Embora não seja conhecido nacionalmente como Jorge Furtado, o cineasta Sérgio Silva é uma das mais agudas cabeças cinematográficas do Rio Grande do Sul; e, dentro do quadro atual do cinema brasileiro, mereceria um destaque maior do que o que lhe dão. Seu aprendizado se deu no curta-metragem, tendo rodado seus primeiros filmes em Super-8 e 16 mm; em 1990 ele lançou um longa-metragem em 16 mm, Heimweh/Nostalgia, co-dirigido pelo crítico de cinema Tuio Becker. Somente em 1997, em plena maturidade, Sérgio chegaria mesmo a um filme de ambições comerciais, Anahy de las Misiones. Agora, com Noite de São João (2003), transposição para o interior gaúcho dos conflitos dramáticos duma peça do sueco August Strindberg escrita em 1888, Sérgio dá seqüência a sua ousadia de filmar num meio pacato como o nosso. E surpreende novamente.
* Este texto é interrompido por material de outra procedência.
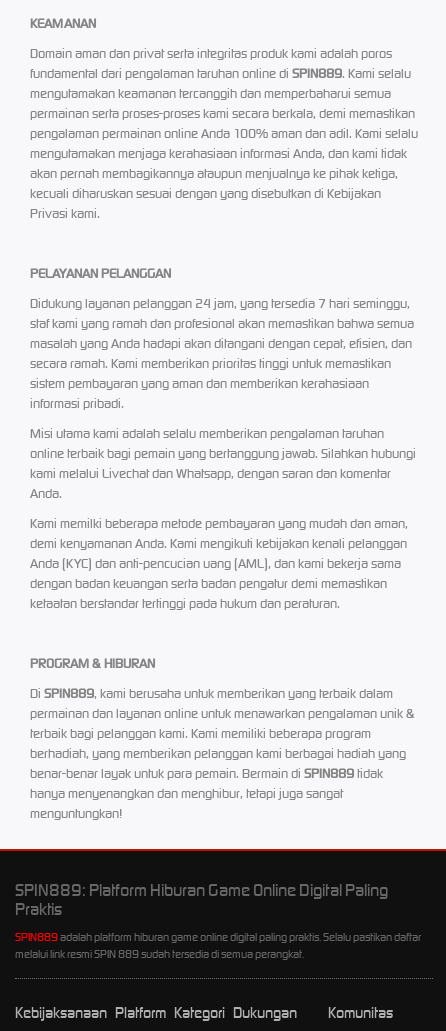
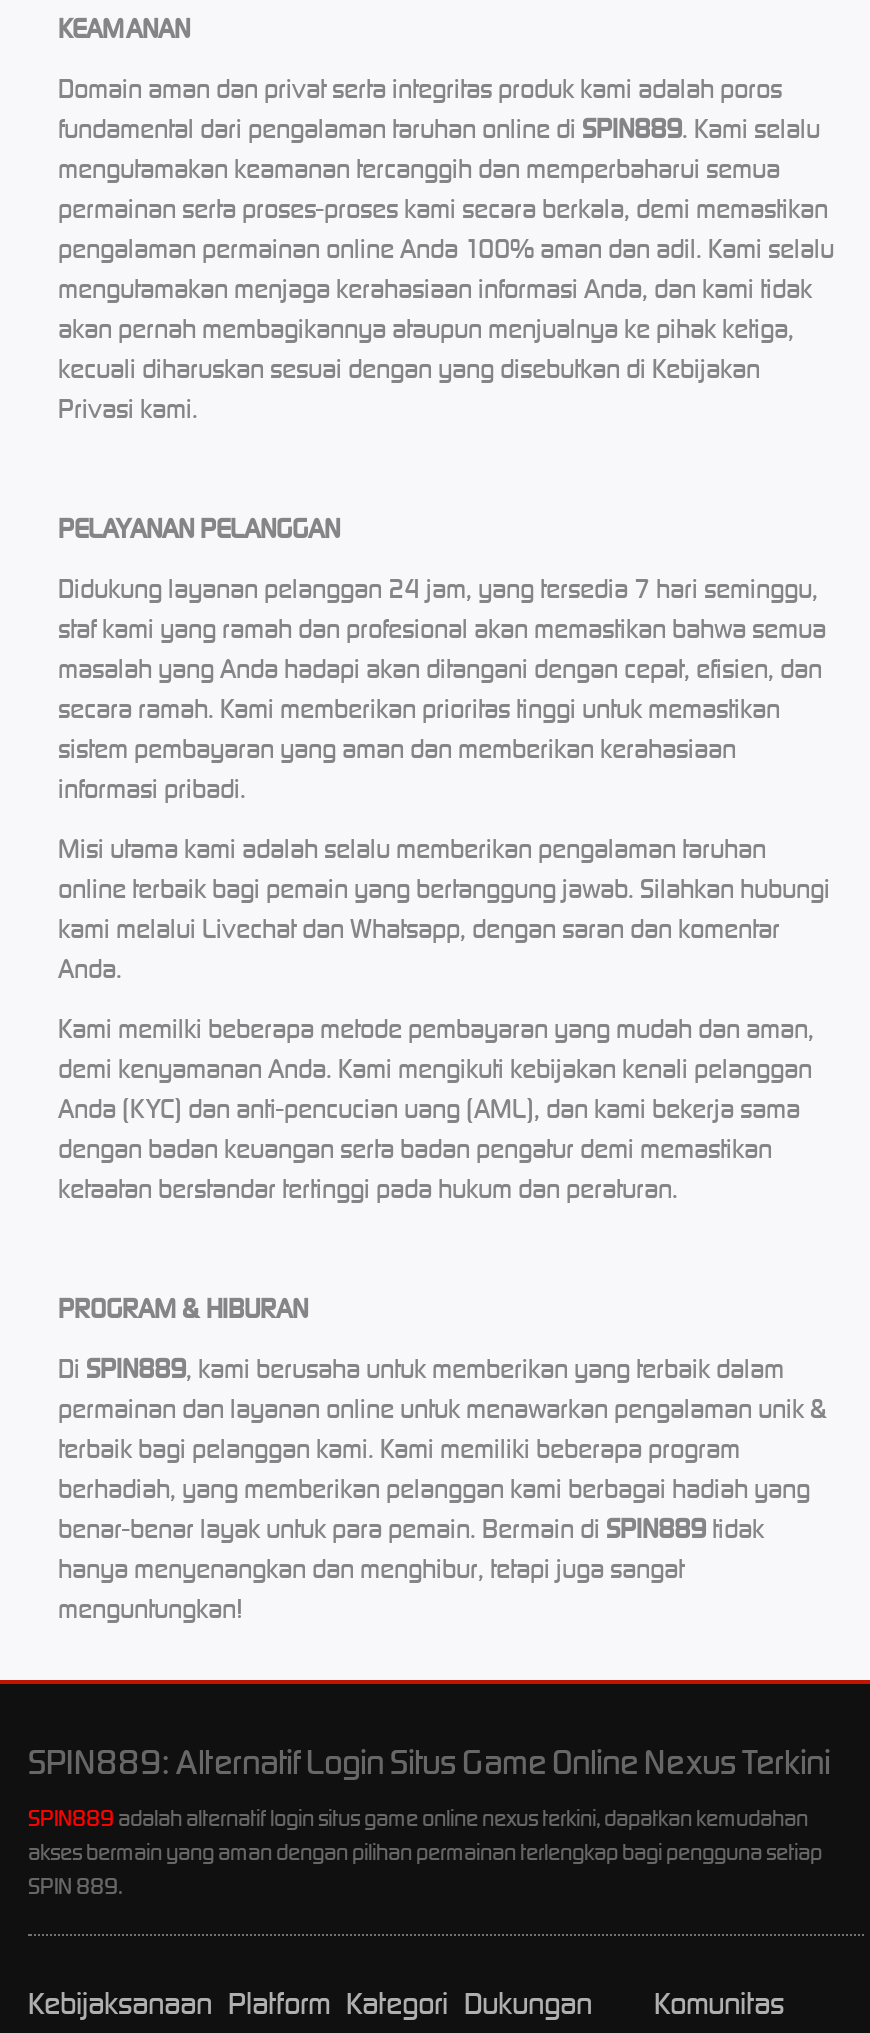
- SPIN889: Platform Hiburan Game Online Digital Paling
- Praktis
+ SPIN889: Alternatif Login Situs Game Online Nexus Terkini

- SPIN889 adalah platform hiburan game online digital paling praktis. Selalu pastikan daftar
- melalui link resmi SPIN 889 sudah tersedia di semua perangkat.
+ SPIN889 adalah alternatif login situs game online nexus terkini, dapatkan kemudahan
+ akses bermain yang aman dengan pilihan permainan terlengkap bagi pengguna setiap
+ SPIN 889.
Superando inclusive alguns problemas de controle de elenco que havia em Anahy, em Noite de São João o realizador demonstra um pulso notável para a composição das interpretações, desde a figura rígida de Fernanda Rodrigues como a irritante e prepotente donzela burguesa Júlia até os tipos campesinos diversos vividos por Marcelo Serrado e Dira Paes; Araci Esteves é um caso à parte como força ancestralmente interiorana, dando sangue à vovó Joaquina que se encerra em seu quarto e espia a festa (o mundo, digamos assim) pela lente de uma luneta. O rigor formal de Sérgio se estende, como já havia ocorrido em Anahy, a uma muito pessoal utilização da fotografia e da música; longe dos planos abertos e ensolarados de seu filme anterior, fechando sua objetiva em enquadramentos mais íntimos e cerrados (no que a escuridão da noite em que se passa boa parte da narrativa, ajuda muito), Sérgio impôs ao fotógrafo Rodolfo Sanchez cores e iluminações impressionistas, criando para a história de Strindberg imagens que são verdadeiros poemas visuais, adotando um ritmo pictórico que nasce um pouco da beleza de alguns clássicos japoneses em que Sérgio se educou vendo filmes desde os anos 60. Se em Anahy a faixa musical fora entregue a Celso Loureiro Chaves, em Noite de São João é outra brilhante sensibilidade dos sons que tempos por aqui quem assina a direção das músicas, Ayres Potthoff. Assim, jungido pela nostalgia de direção, interpretação, fotografia e música, Noite de São João é um poema-conto, um achado dos pampas que, esperamos, possa ser descoberto pelo público do centro do país, geralmente mais chegado a sucessos fáceis como Cazuza, o tempo não pára (2004), de Sandra Werneck e Walter Carvalho, (artificiosamente incluído numa telenovela da Rede Globo de Televisão por escusos motivos mercadológicos), e arredio às coisas que vêm das províncias. Noite de São João, a despeito da essência pampiana de seu roteiro, não é um filme para caboclos, é uma obra digna de desfilar na corte: tem sentimentos e cérebro para tanto.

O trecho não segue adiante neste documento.